Alan Seid v Republic of Palau et al

Alan Seid v Palau et al PLW 2014.pdf
Date
Geographical Area
Pacific
Countries
Palau
Case Name
Alan Seid v Republic of Palau et al
Case Reference
Civil Action No. 12-031
Name of Court
Supreme Court, Trial Division
Key Facts
After a fire broke out at the Aimeliik Power Plant on 5 November 2011, causing significant power outages and rationing, the then President of Palau, Johnson Toribiong, declared a state of emergency under Article VIII §14 of the Constitution and assumed legislative powers. The fire was caused by mismanagement and poor maintenance of the power plant.

Seid filed a lawsuit claiming that President Toribiong’s declaration of the state of emergency was not based on any of the enumerated grounds in the Constitution and therefore was unconstitutional.

In 2012, the Court found that the declaration of the state of emergency was unconstitutional, as the Constitution only provides two grounds for the President to invoke the emergency powers: natural catastrophe and human-made grounds (which was limited to war, external aggression or civil rebellion). However, in 2013, the Assistant Attorney-General filed a motion to dismiss, stating that the Palauan word for ‘catastrophe’ (used in the English version of the Constitution), this being ‘kerrior’ (used in the Palauan version), could mean either a natural or human-made disaster. Therefore, as there was a conflict between the two versions, under the 25th amendment to the Constitution, the Palauan version must prevail – concluding that the state of emergency was constitutional. The Court was asked to consider this newly raised issue.
Decision and Reasoning
The Court agreed with the argument that ‘kerrior’ could mean a natural or human-made disaster, however, pointed out that so did the word ‘catastrophe’ (using the Webster’s Third New International Dictionary (1961) definition). Therefore, there was no conflict. Instead, the Court noted that the real issue was with the inclusion of the word ‘natural’ before ‘catastrophe’ in the English version and the lack of the Palauan word for ‘natural’ in the Palauan version.

In regards to this issue, the Court stated that there were only two interpretations: that ‘natural’ in the English translation should be read as not existing because there is no Palauan translation in Palauan version; or, ‘natural’ is incorporated in the word ‘kerrior’, so ‘kerrior’ and ‘natural catastrophe’ should be read together to mean any disaster, natural or human-made.

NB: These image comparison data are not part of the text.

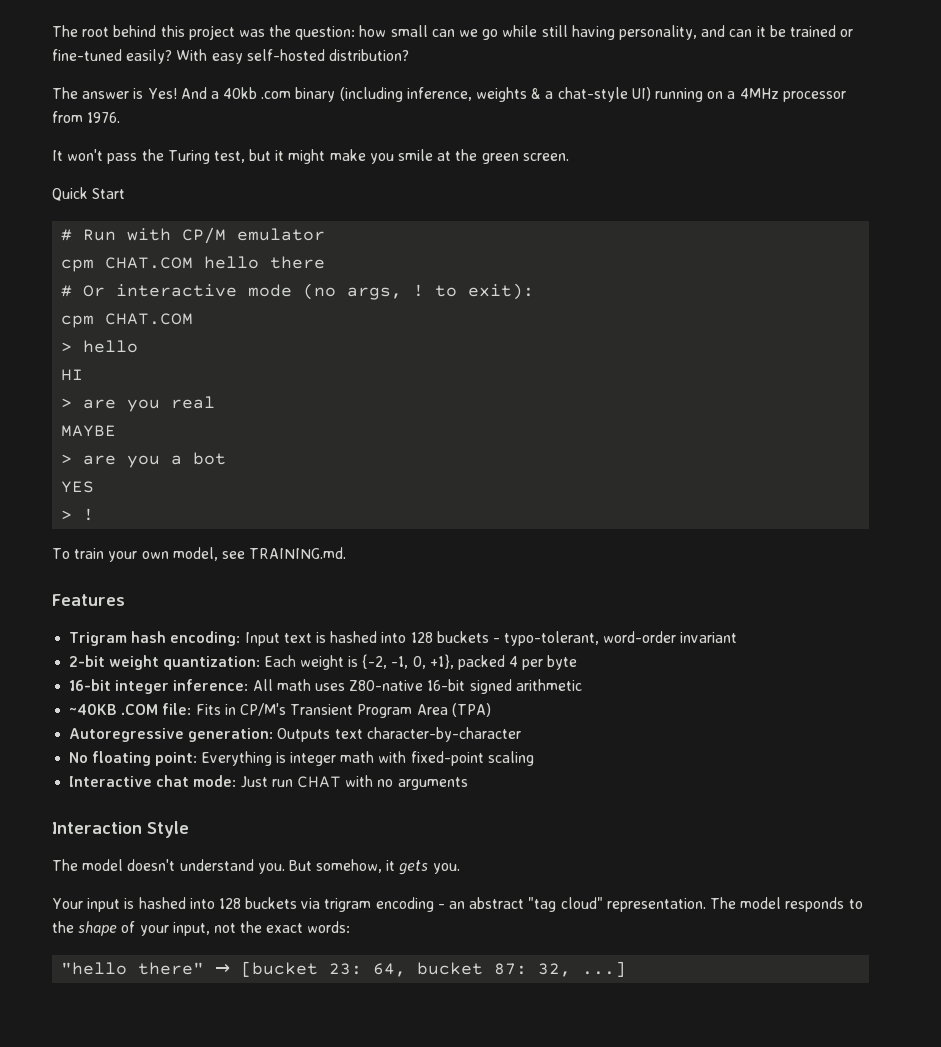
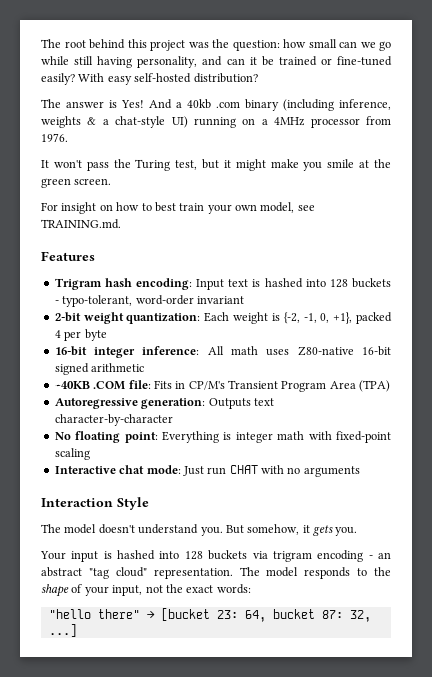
- Quick Start
- # Run with CP/M emulator
- cpm CHAT.COM hello there
- # Or interactive mode (no args, ! to exit):
- cpm CHAT.COM
- > hello
- HI
- > are you real
- MAYBE
- > are you a bot
- YES
- > !
- To train your own model, see TRAINING.md.
+ For insight on how to best train your own model, see TRAINING.md.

The Court rejected both of these interpretations, stating that the only reasonable explanation for the omission in the Palauan version was that ‘natural’ was mistakenly omitted.

Following the guiding principle of constitution construction – that the intent of the framers must be given effect – the Court stated that, as the language of the Constitution’s text is clear (i.e. disasters must be natural or due to war, external aggression or civil rebellion) then the plain meaning should be applied. Furthermore, when there are conflicting sections in the Constitution, constitutional construction states that it should be interpreted so to avoid a construction of one provision that would nullify or render another superfluous. Therefore, to interpret ‘kerrior’ as natural and human-made disasters would render “war, external aggression or civil rebellion” meaningless, so ‘kerrior’ should be construed as meaning only natural catastrophes.
Outcome
The Court denied the motion to dismiss, ruling for the second time that the President’s declaration of a state of emergency was unconstitutional as the catastrophe was not one of the listed types.
Disclaimer
This case law summary was developed as part of the Disaster Law Database (DISLAW) project, and is not an official record of the case.